Primary tabs



Creeping, decumbent or ascending herbs with simple or branched stems, sometimes forming large mats or cushions. Leaves either in basal rosettes or cauline, alternate, stalked or not, in creeping species sometimes all in one plane by twisting of the petioles. Flowers solitary, axillary or extra-axillary, or in elongated, terminal or lateral, scorpioid cymes without leaves or bracts, or with the lowermost flowers in the axils of leaf-like bracts. Stamens isomerous with corolla, filaments very short, inserted in the tube of corolla, anthers opening introrsely with two longitudinal slits. Ovary composed of 4 or (7-)8-10 carpels on a cup-shaped receptacle, style short, stigma bilobed.
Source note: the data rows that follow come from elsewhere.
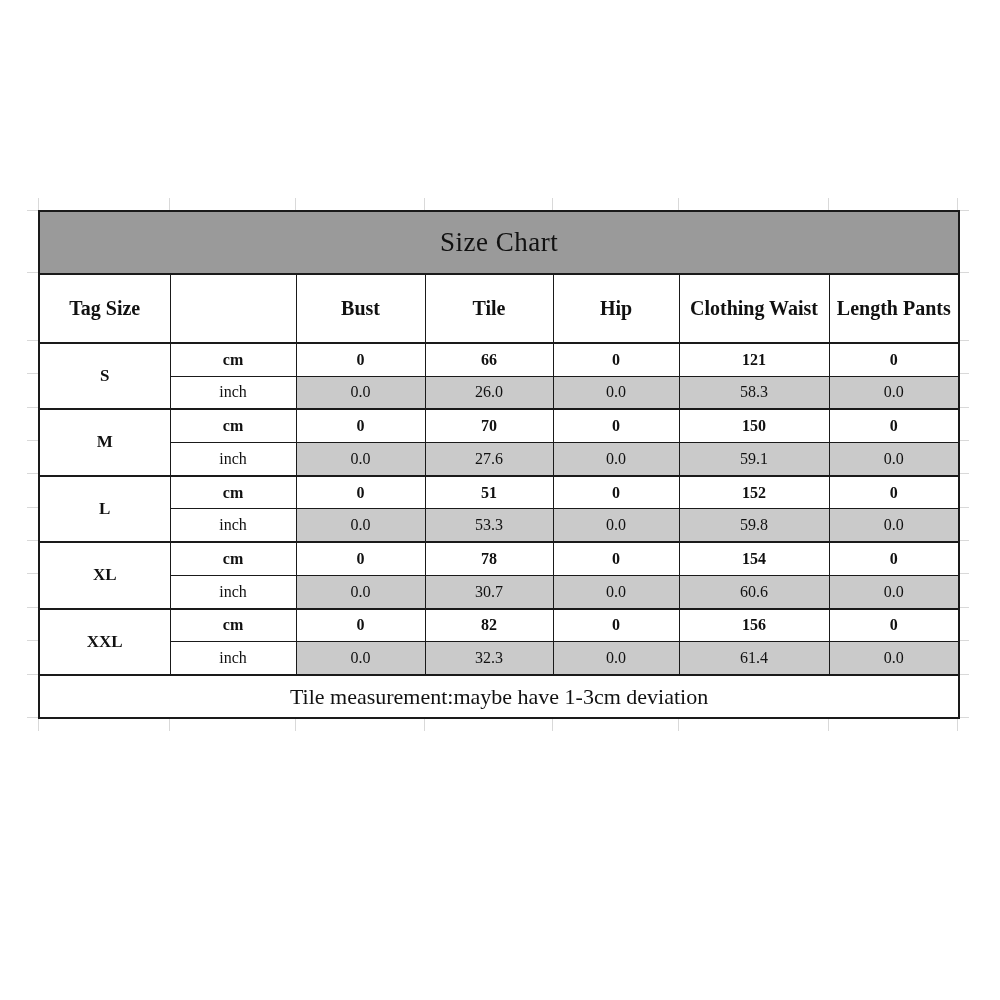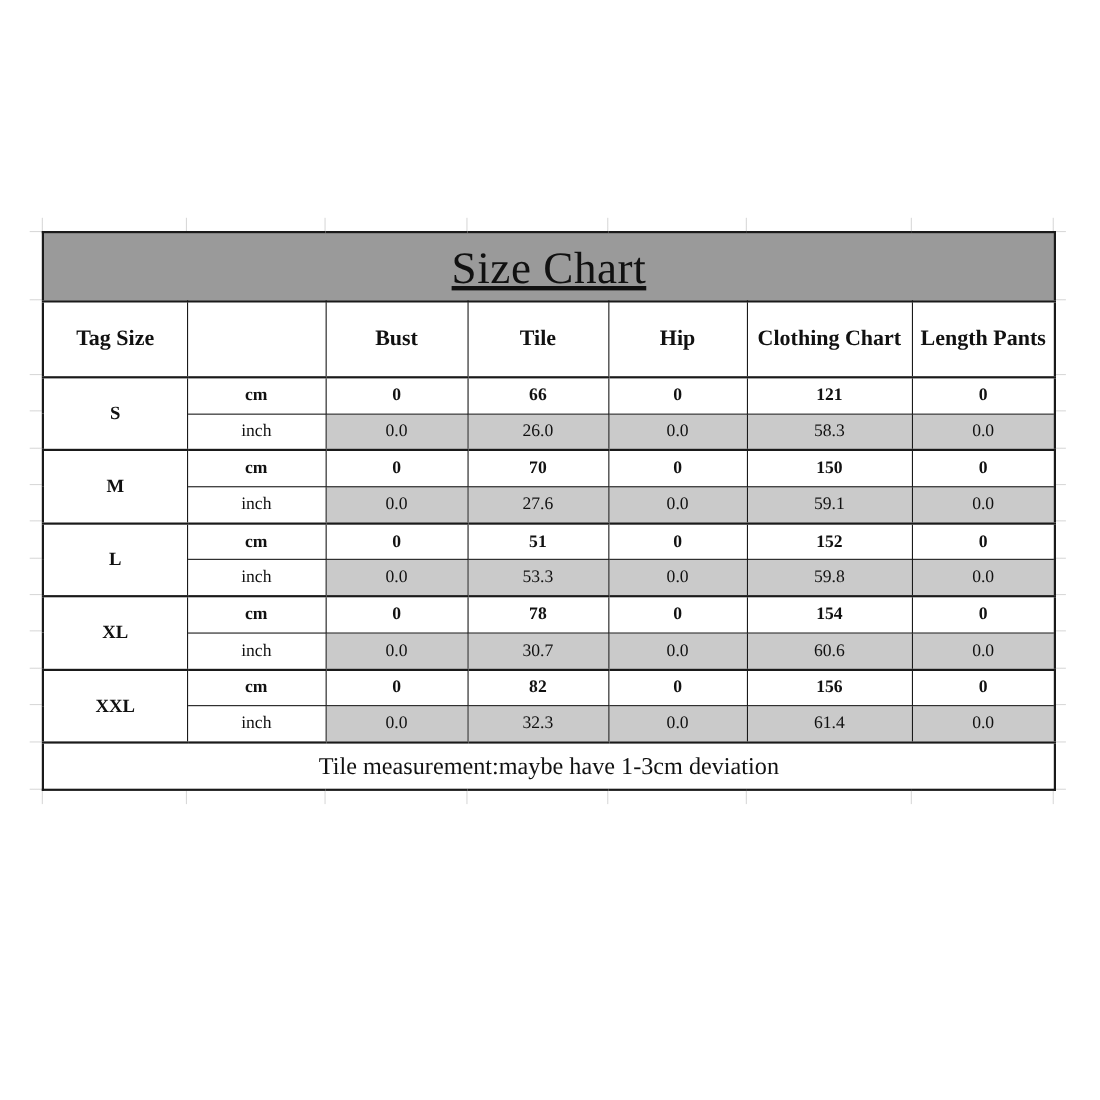--- a/index.html
+++ b/index.html
@@ -77,24 +77,23 @@
     text-align: center;
     vertical-align: middle;
     padding: 0 2px;
     font-size: 16px;
     overflow: hidden;
     white-space: nowrap;
   }
   .title-cell {
     height: 59px;
     background: var(--title-bg);
-    font-size: 41px;
+    font-size: 27px;
     letter-spacing: 0.5px;
     border-bottom: 2px solid var(--border-col);
-    text-decoration: underline;
   }
   .header-row td {
     height: 64px;
     font-weight: bold;
     font-size: 20px;
     border-bottom: 2px solid var(--border-col);
   }
   .cm-row td, .inch-row td { height: 31px; }
   .cm-row td { border-bottom: 1px solid var(--border-col); font-weight: bold; }
   .inch-row td { border-bottom: 2px solid var(--border-col); }
@@ -127,21 +126,21 @@
   <tbody>
     <tr class="title-row">
       <td class="title-cell" colspan="7">Size Chart</td>
     </tr>
     <tr class="header-row">
       <td>Tag Size</td>
       <td></td>
       <td>Bust</td>
       <td>Tile</td>
       <td>Hip</td>
-      <td>Clothing Chart</td>
+      <td>Clothing Waist</td>
       <td>Length Pants</td>
     </tr>
 
     <tr class="cm-row">
       <td class="size-cell" rowspan="2">S</td>
       <td class="unit">cm</td>
       <td class="val">0</td>
       <td class="val">66</td>
       <td class="val">0</td>
       <td class="val">121</td>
Asia-Temperate, Asia-Tropical: Borneo present; New Guinea present; Philippines (Philippines present), Central Asia present, Japan to Malesia present
About 50 species in Central Asia, China, Japan to Malesia: Borneo, Philippines, and New Guinea.


Zoelleria Warb. has been regarded as the type of a separate, monotypic tribe Zoel- lerieae by Giirke (1897) for the aberrant number of carpels (7-10), but agrees in all other characters with what Stapf described as a new genus Havilandia. Havilandia was characterized by dorsally rounded, laterally compressed nutlets, while in typical Trigonotis they are dorsally angulate and compressed dorso-ventrally. Along with this difference went the growth habit: creeping with solitary, axillary flowers in Havilandia, apically erect with naked or nearly naked cymes in Trigonotis s.str. With the discovery of Trigonotis abata I.M.Johnston, this correlation did not hold any longer: it combined the growth habit of Havilandia with the shape of the nutlets of Trigonotis. For this reason, Johnston united all three genera in 1940. Trigonotis minuta seems to keep a similar intermediate position according to Van Roy en's description of the nutlets. The present treatment closely follows the two excellent papers of Johnston (1940) and Van Roy en (1975). Trigonotis was usually regarded as a member of Lithospermeae, but Riedl (1968) made it the type genus of a separate tribe Trigonotideae, in which it is the sole member of subtribe Trigonotidinae. Trigonotideae include all those genera which are nearest to the root of the other tribes within Boraginoideae. Its closest relatives outside Trigonotideae seem to be Trigonocaryum and Myosotis. As in the latter, in some of its species nutlets are pyramidate with the areola shortly stipitate. In the few species counted polyploidy is prevalent with the diploid numbers 2n = 36 or 48.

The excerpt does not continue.